The question to my mind, therefore, is not whether we want police at all, but whether those police are bound by the same rule of law they ostensibly enforce—that is, whether there are checks and balances that ensure police cannot violate the civil and human rights of the members of our society.

For this reason, I think the package of accountability measures currently being debated in Congress, including the end of qualified immunity, press in the right direction. (I am less sure of measures included in the package that would lower some barriers to prosecution of police and create new federal criminal penalties—we have seen that even apparently liberal measures that rely on prosecution and criminalization can still be used to fuel mass incarceration.)

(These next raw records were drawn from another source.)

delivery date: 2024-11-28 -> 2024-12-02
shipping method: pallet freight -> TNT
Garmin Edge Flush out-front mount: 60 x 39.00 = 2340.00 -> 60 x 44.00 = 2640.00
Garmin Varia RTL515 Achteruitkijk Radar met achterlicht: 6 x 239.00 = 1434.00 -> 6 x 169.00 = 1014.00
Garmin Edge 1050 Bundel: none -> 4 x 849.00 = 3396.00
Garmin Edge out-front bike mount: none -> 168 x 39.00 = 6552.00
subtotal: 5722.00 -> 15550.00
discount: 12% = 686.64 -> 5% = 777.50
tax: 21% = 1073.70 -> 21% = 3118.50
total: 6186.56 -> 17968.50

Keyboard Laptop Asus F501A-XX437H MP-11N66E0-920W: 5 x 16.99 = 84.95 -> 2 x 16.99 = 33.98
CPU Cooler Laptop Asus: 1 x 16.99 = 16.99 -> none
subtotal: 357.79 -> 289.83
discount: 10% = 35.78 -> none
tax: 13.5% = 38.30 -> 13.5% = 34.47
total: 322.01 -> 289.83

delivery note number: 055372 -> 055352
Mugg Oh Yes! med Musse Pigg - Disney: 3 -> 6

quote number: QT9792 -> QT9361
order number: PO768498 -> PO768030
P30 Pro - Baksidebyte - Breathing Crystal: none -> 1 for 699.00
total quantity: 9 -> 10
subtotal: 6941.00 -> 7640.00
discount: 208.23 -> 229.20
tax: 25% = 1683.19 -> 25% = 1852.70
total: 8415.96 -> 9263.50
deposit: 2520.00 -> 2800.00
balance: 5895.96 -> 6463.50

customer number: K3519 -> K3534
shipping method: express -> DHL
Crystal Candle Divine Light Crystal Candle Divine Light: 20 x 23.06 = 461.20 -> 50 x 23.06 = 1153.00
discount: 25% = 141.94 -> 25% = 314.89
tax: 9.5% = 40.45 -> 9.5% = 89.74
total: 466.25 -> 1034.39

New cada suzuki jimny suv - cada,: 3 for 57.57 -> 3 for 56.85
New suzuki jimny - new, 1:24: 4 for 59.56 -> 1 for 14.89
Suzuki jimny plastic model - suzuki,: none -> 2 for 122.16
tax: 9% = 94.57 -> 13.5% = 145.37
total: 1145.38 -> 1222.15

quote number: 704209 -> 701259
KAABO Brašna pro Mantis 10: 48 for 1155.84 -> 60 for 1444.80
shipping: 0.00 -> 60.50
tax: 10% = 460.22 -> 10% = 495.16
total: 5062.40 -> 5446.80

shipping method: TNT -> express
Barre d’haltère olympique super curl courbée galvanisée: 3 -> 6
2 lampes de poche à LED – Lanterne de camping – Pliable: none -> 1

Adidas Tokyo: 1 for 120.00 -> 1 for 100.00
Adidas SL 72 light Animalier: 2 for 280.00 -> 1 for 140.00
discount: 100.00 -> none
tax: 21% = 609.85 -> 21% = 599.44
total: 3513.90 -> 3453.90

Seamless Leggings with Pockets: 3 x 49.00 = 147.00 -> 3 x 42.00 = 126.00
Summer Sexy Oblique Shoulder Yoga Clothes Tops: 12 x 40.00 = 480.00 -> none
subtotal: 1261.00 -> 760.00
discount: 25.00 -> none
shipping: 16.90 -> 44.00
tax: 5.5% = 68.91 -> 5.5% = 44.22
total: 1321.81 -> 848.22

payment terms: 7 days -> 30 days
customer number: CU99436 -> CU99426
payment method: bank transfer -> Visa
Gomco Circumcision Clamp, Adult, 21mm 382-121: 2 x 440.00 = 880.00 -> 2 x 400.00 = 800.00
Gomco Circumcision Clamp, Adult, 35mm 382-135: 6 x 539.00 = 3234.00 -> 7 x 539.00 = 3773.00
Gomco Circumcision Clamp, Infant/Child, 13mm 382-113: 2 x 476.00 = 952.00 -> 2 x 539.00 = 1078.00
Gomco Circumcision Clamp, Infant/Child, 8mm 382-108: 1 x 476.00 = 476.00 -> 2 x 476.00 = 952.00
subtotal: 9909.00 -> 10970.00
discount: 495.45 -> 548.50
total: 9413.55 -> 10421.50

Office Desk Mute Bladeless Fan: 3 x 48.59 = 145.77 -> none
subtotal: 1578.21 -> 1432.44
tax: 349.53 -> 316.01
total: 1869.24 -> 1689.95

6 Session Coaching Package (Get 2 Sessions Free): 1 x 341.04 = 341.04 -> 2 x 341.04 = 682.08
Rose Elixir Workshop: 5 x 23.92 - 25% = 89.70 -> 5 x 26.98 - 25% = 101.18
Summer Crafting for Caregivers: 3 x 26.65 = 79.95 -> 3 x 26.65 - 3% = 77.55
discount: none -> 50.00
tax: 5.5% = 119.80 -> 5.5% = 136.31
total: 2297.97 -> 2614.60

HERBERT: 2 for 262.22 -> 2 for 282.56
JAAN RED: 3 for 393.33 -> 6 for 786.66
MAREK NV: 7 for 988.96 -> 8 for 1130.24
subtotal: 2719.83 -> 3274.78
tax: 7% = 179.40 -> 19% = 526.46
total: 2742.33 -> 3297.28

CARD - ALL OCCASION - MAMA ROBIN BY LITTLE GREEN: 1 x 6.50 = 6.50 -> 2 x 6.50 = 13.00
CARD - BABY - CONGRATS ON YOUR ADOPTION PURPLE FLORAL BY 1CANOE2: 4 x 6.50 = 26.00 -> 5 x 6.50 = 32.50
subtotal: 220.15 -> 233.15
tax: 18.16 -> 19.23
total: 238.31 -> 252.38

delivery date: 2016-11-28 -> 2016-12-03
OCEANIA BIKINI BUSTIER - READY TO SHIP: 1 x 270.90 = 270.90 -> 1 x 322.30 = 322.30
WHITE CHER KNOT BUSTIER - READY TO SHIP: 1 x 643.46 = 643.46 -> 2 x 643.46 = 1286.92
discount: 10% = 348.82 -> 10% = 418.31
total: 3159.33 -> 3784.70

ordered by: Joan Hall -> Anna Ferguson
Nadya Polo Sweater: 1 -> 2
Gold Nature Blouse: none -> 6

Separately from this legislation, however, it is indisputably true that we must also "defund the police." This is not because abolishing the state's police power entirely seems a desirable or attainable goal to me; but because armed police should be doing far less in our society, should be intervening in far fewer situations, and should be relied upon less often to enforce penalties for minor and harmless crimes.

So long as police are able to burst into people's homes unannounced using "no-knock warrants"; so long as they can lock people up for harmless drug violations; so long as they can bring military-grade weaponry into situations involving people with mental illness or protesters denouncing injustice; so long as bench warrants are being put out for the arrest of people because of unpaid traffic citations—violence will be the inevitable result.

In pursuing these policies of criminalization and over-policing, the state has sowed the wind. These last weeks, we have reaped the whirlwind.

It is this situation—the product of relatively recent policy decisions—that allowed a person's life to be taken from him because of a single bad bill. It is these policies that have created a world in which a Black man's life, as Philonise Floyd put it, is being valued at less than twenty dollars. The remedy for this unconscionable reality is not to eliminate the state itself, and its coercive function, but to render it accountable to the same law it ostensibly upholds.